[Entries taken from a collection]
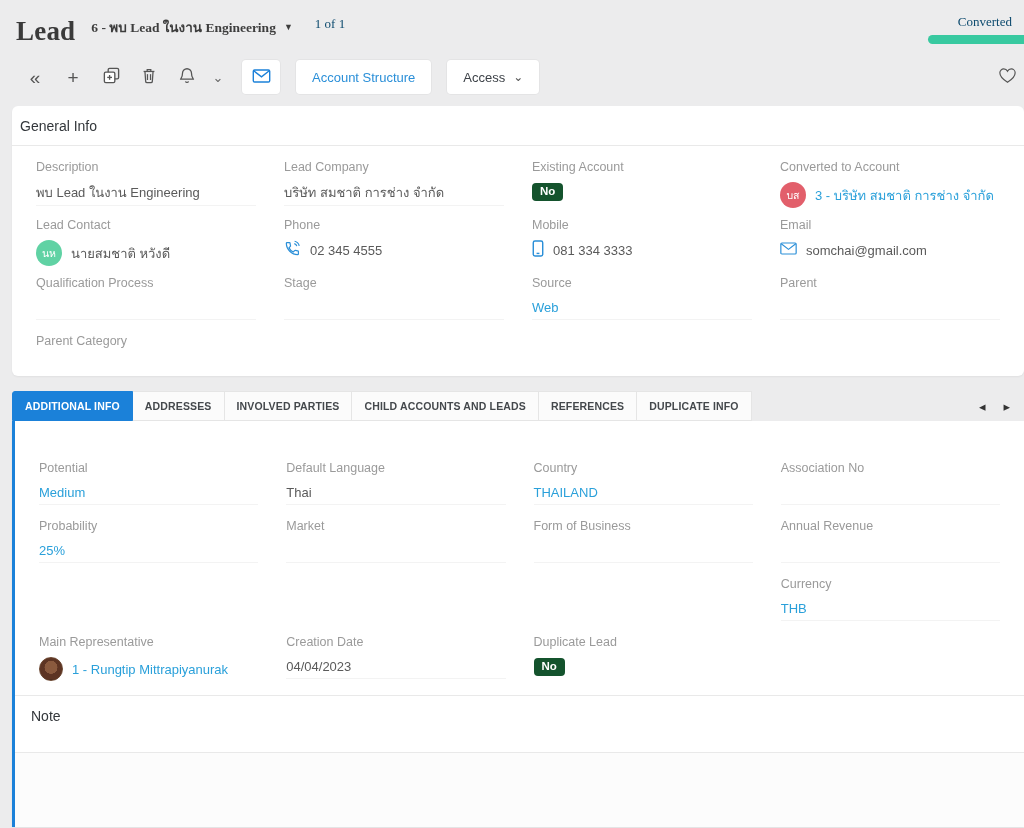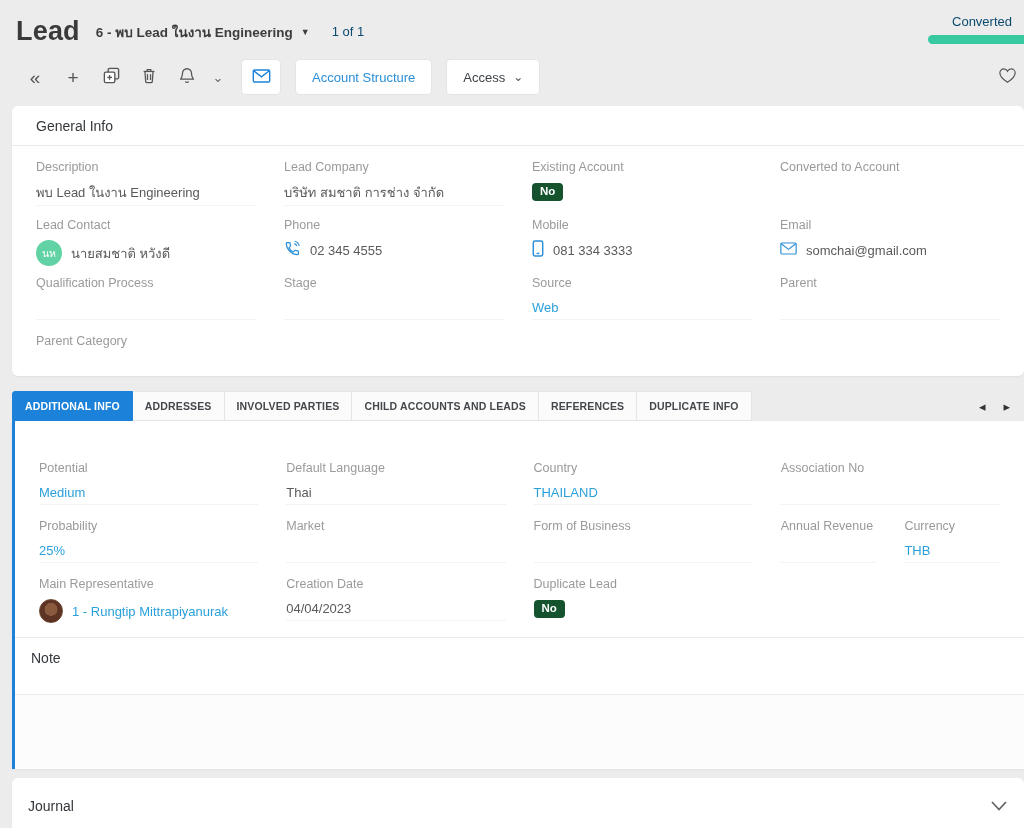--- a/index.html
+++ b/index.html
@@ -13,7 +13,7 @@
   }
   
   .page-header { padding: 16px 0 0 16px; position: relative; }
-  .title-row { display: flex; align-items: center; }
+  .title-row { display: flex; align-items: flex-start; font-family: Liberation Serif, serif; }
   .page-title { font-size: 27px; font-weight: 700; color: #3a3a3a; letter-spacing: .2px; }
   .record-selector { display: flex; align-items: center; margin-left: 16px; cursor: pointer; }
   .record-name { font-size: 13.5px; font-weight: 700; color: #3d3d3d; }

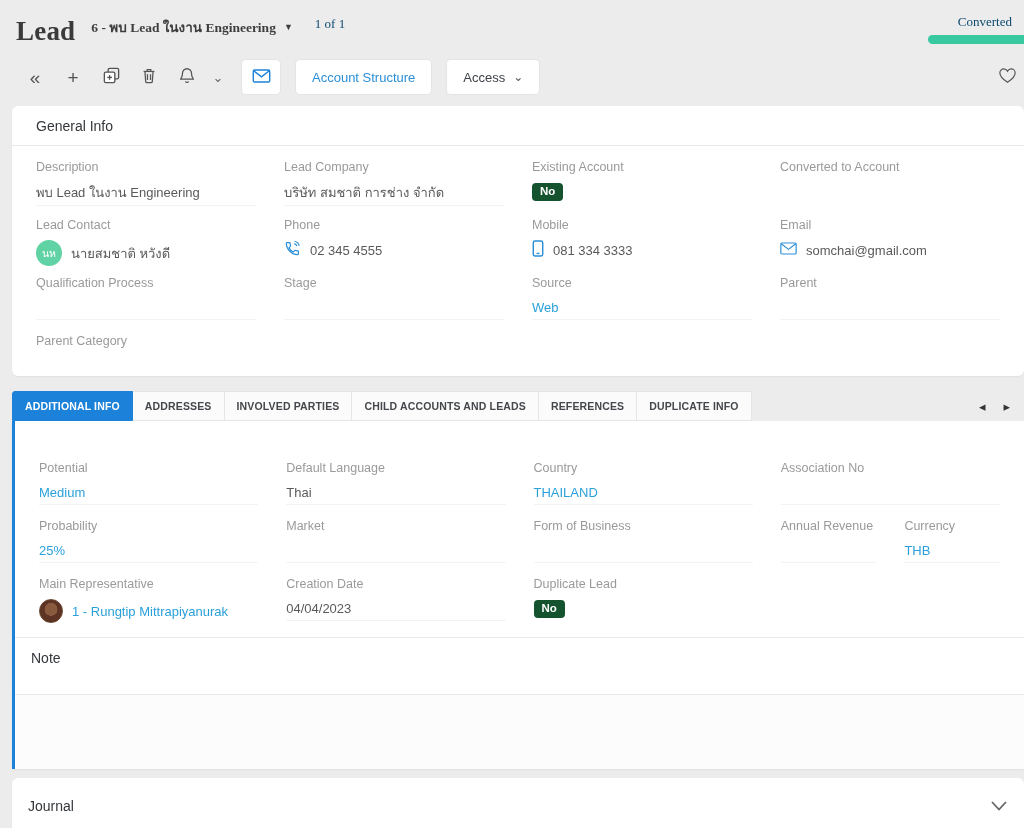--- a/index.html
+++ b/index.html
@@ -37,7 +37,7 @@
   .heart-btn { position:absolute; right: 2px; top: 2px; width:30px; }
   
   .card { background:#fff; margin-left: 12px; border-radius: 6px; box-shadow: 0 1px 2px rgba(0,0,0,.05); }
-  .card-title { padding: 12px 24px 11px; font-size: 14px; font-weight: 500; color:#33373b; border-bottom: 1px solid #e9e9e9; }
+  .card-title { padding: 12px 8px 11px; font-size: 14px; font-weight: 500; color:#33373b; border-bottom: 1px solid #e9e9e9; }
   .general-card { margin-top: 9px; }
   
   .fields { display: grid; grid-template-columns: repeat(4, 1fr); padding: 4px 10px 6px; }

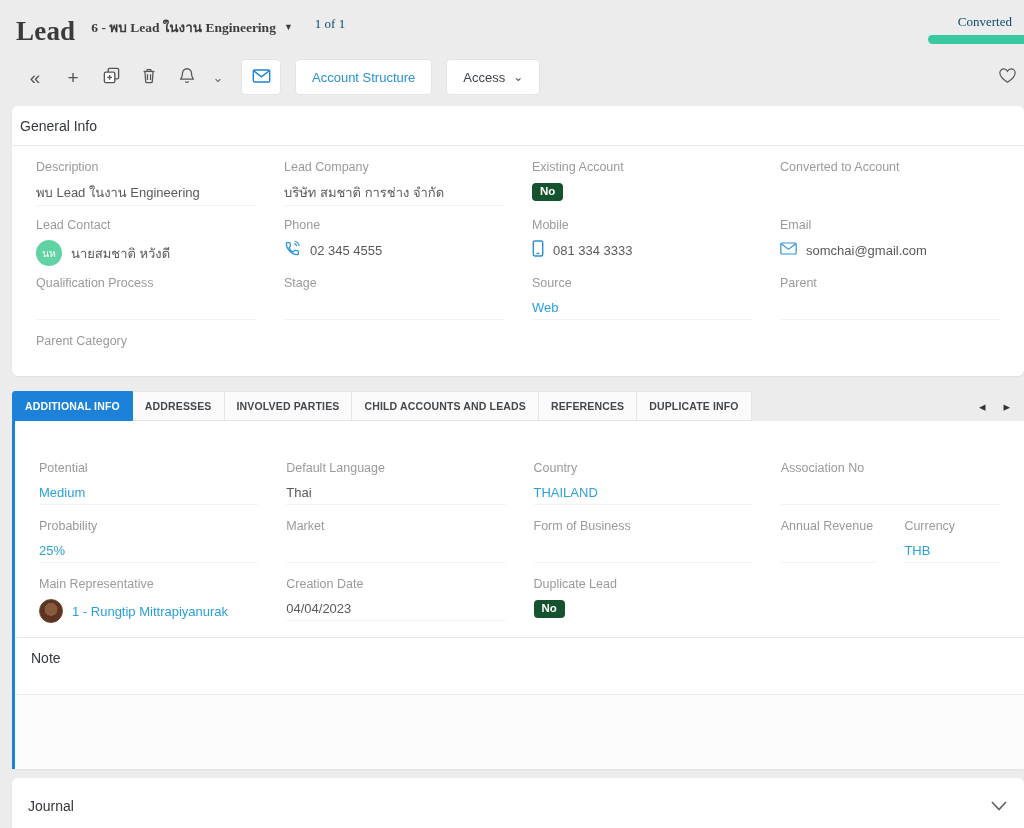--- a/index.html
+++ b/index.html
@@ -170,6 +170,10 @@
     </div>
     <div class="field">
       <div class="field-label">Converted to Account</div>
+      <div class="field-value nounder">
+        <span class="avatar red">บส</span>
+        <span class="link">3 - บริษัท สมชาติ การช่าง จำกัด</span>
+      </div>
     </div>
 
     <div class="field">

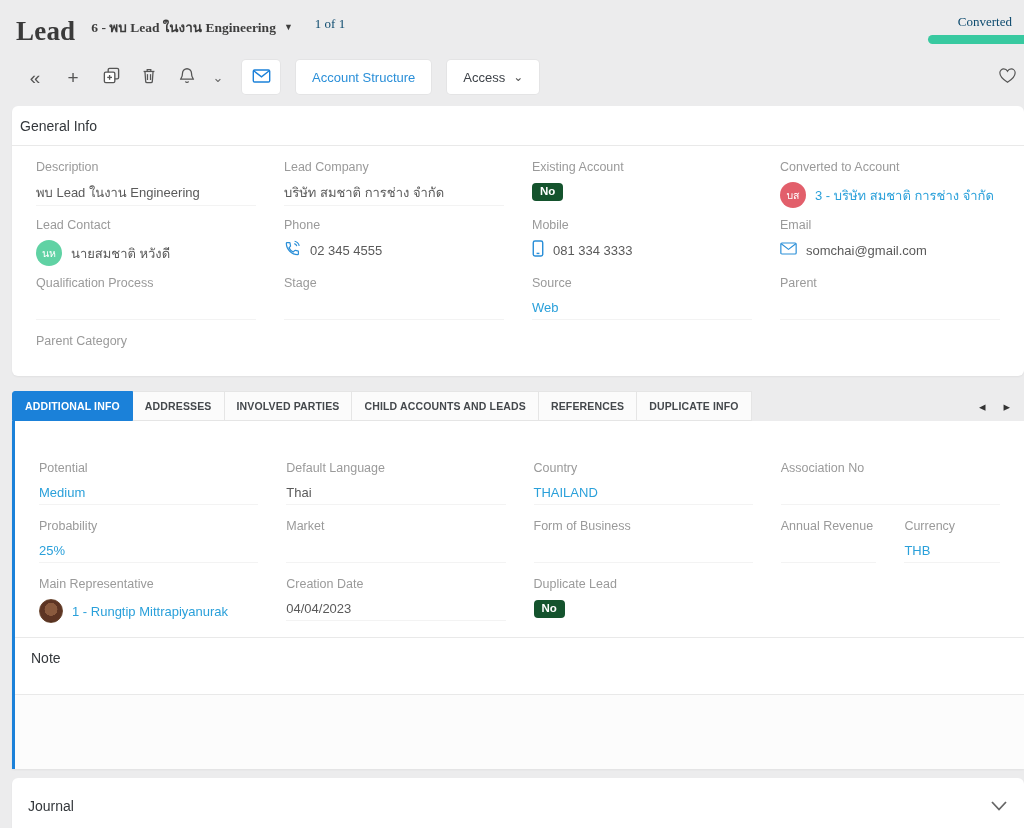--- a/index.html
+++ b/index.html
@@ -52,7 +52,7 @@
   .avatar.teal { background:#60d2a4; }
   .avatar.red { background:#e25f6b; }
   .avatar.photo { width:24px; height:24px; background: radial-gradient(circle at 50% 42%, #8a5a3e 0 38%, #5d3423 39% 72%, #4a2a1c 73%); border: 1px solid #6b4630; }
-  .split { display:grid; grid-template-columns: 1fr 1fr; }
+  .split { display:grid; grid-template-columns: 1fr; }
   .split .field { padding-left: 14px; height: 58px; }
   
   .tabbar { display:flex; align-items: stretch; margin-left: 12px; margin-top: 15px; position: relative; padding-right: 90px; }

◆ Goal of the exercise: Set every record down verbatim. No pictures belong in the copy.

◆ Written answer:
--- a/index.html
+++ b/index.html
@@ -13,7 +13,7 @@
   }
   
   .page-header { padding: 16px 0 0 16px; position: relative; }
-  .title-row { display: flex; align-items: center; }
+  .title-row { display: flex; align-items: flex-start; font-family: Liberation Serif, serif; }
   .page-title { font-size: 27px; font-weight: 700; color: #3a3a3a; letter-spacing: .2px; }
   .record-selector { display: flex; align-items: center; margin-left: 16px; cursor: pointer; }
   .record-name { font-size: 13.5px; font-weight: 700; color: #3d3d3d; }

--- a/index.html
+++ b/index.html
@@ -37,7 +37,7 @@
   .heart-btn { position:absolute; right: 2px; top: 2px; width:30px; }
   
   .card { background:#fff; margin-left: 12px; border-radius: 6px; box-shadow: 0 1px 2px rgba(0,0,0,.05); }
-  .card-title { padding: 12px 24px 11px; font-size: 14px; font-weight: 500; color:#33373b; border-bottom: 1px solid #e9e9e9; }
+  .card-title { padding: 12px 8px 11px; font-size: 14px; font-weight: 500; color:#33373b; border-bottom: 1px solid #e9e9e9; }
   .general-card { margin-top: 9px; }
   
   .fields { display: grid; grid-template-columns: repeat(4, 1fr); padding: 4px 10px 6px; }

--- a/index.html
+++ b/index.html
@@ -170,6 +170,10 @@
     </div>
     <div class="field">
       <div class="field-label">Converted to Account</div>
+      <div class="field-value nounder">
+        <span class="avatar red">บส</span>
+        <span class="link">3 - บริษัท สมชาติ การช่าง จำกัด</span>
+      </div>
     </div>
 
     <div class="field">

--- a/index.html
+++ b/index.html
@@ -52,7 +52,7 @@
   .avatar.teal { background:#60d2a4; }
   .avatar.red { background:#e25f6b; }
   .avatar.photo { width:24px; height:24px; background: radial-gradient(circle at 50% 42%, #8a5a3e 0 38%, #5d3423 39% 72%, #4a2a1c 73%); border: 1px solid #6b4630; }
-  .split { display:grid; grid-template-columns: 1fr 1fr; }
+  .split { display:grid; grid-template-columns: 1fr; }
   .split .field { padding-left: 14px; height: 58px; }
   
   .tabbar { display:flex; align-items: stretch; margin-left: 12px; margin-top: 15px; position: relative; padding-right: 90px; }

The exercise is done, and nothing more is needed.